Information given –
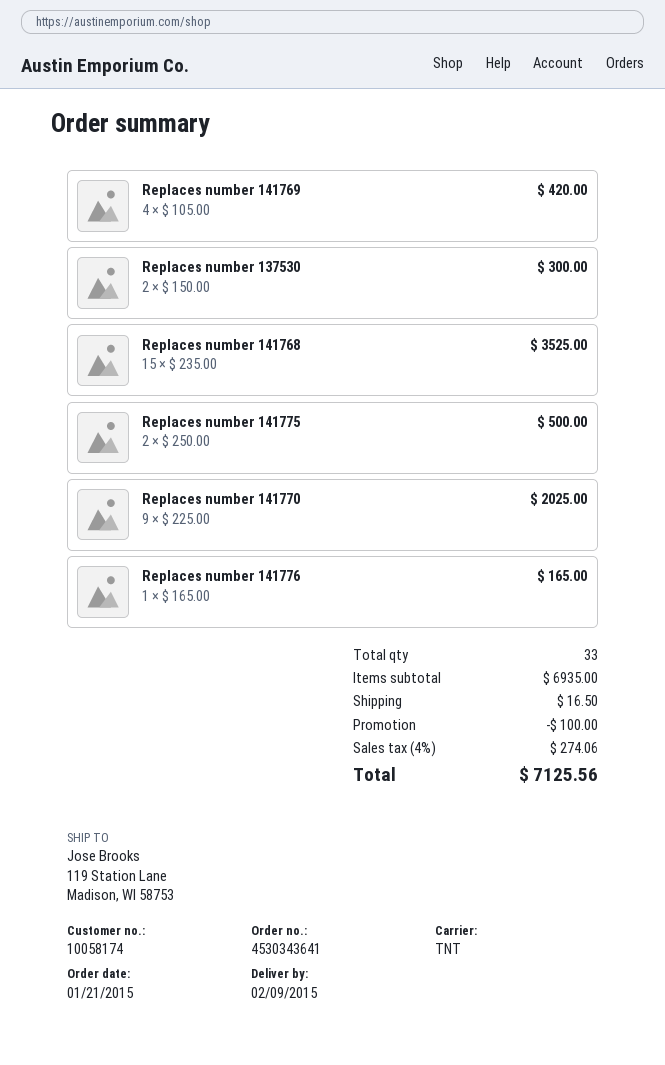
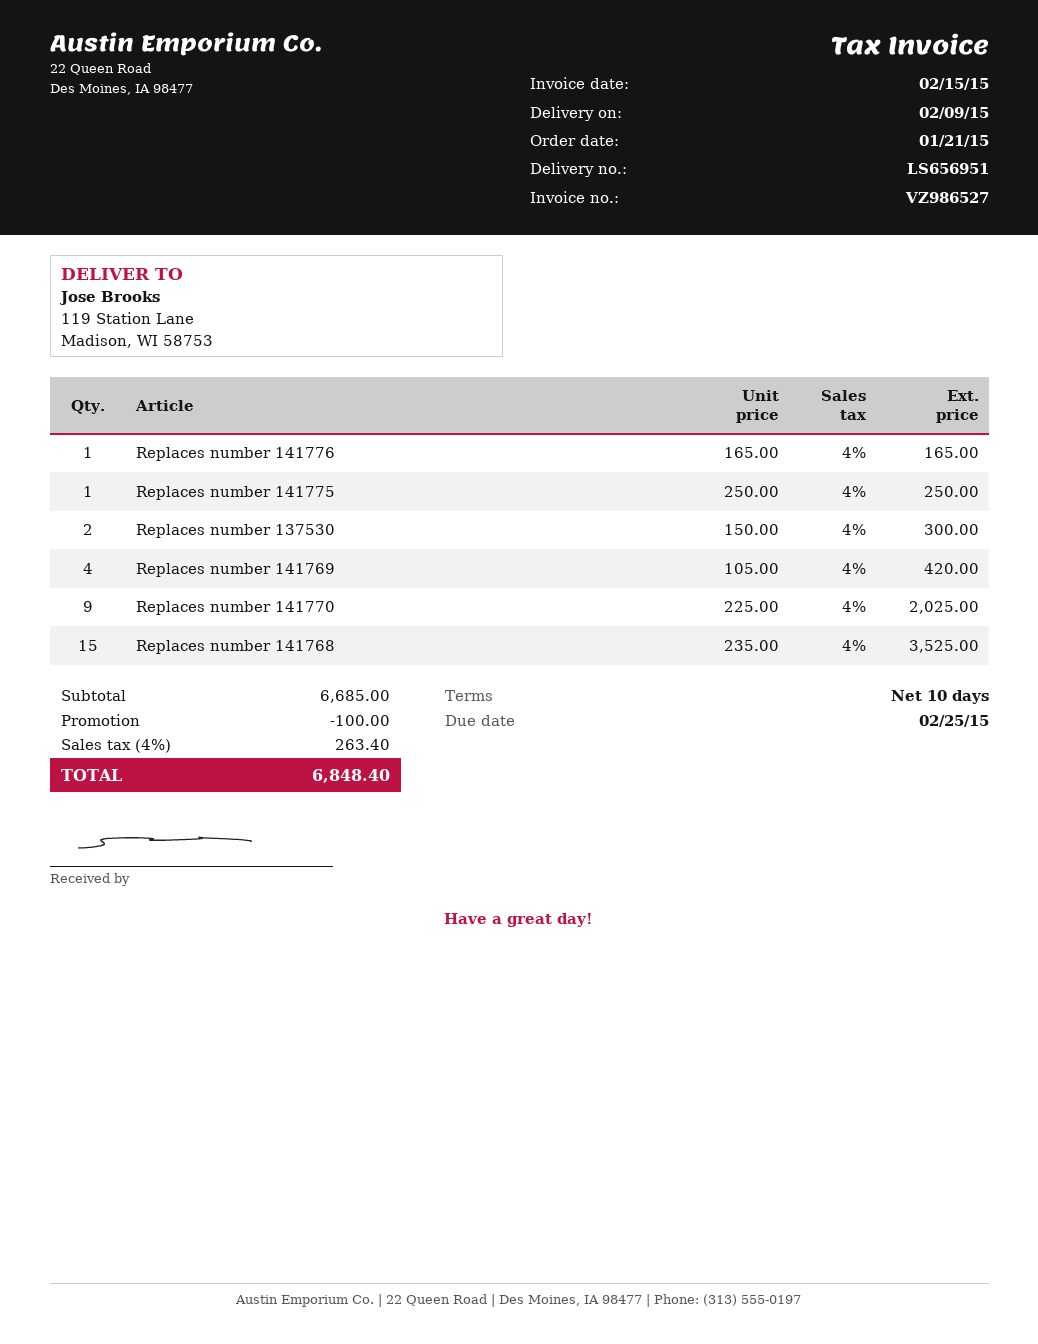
Replaces number 141775: 2 x 250.00 = 500.00 -> 1 x 250.00 = 250.00
subtotal: 6935.00 -> 6685.00
shipping: 16.50 -> none
tax: 4% = 274.06 -> 4% = 263.40
total: 7125.56 -> 6848.40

Your goal –
Repeat the listing verbatim, pictures excluded.

The answer –
Replaces number 141775: 2 x 250.00 = 500.00 -> 1 x 250.00 = 250.00
subtotal: 6935.00 -> 6685.00
shipping: 16.50 -> none
tax: 4% = 274.06 -> 4% = 263.40
total: 7125.56 -> 6848.40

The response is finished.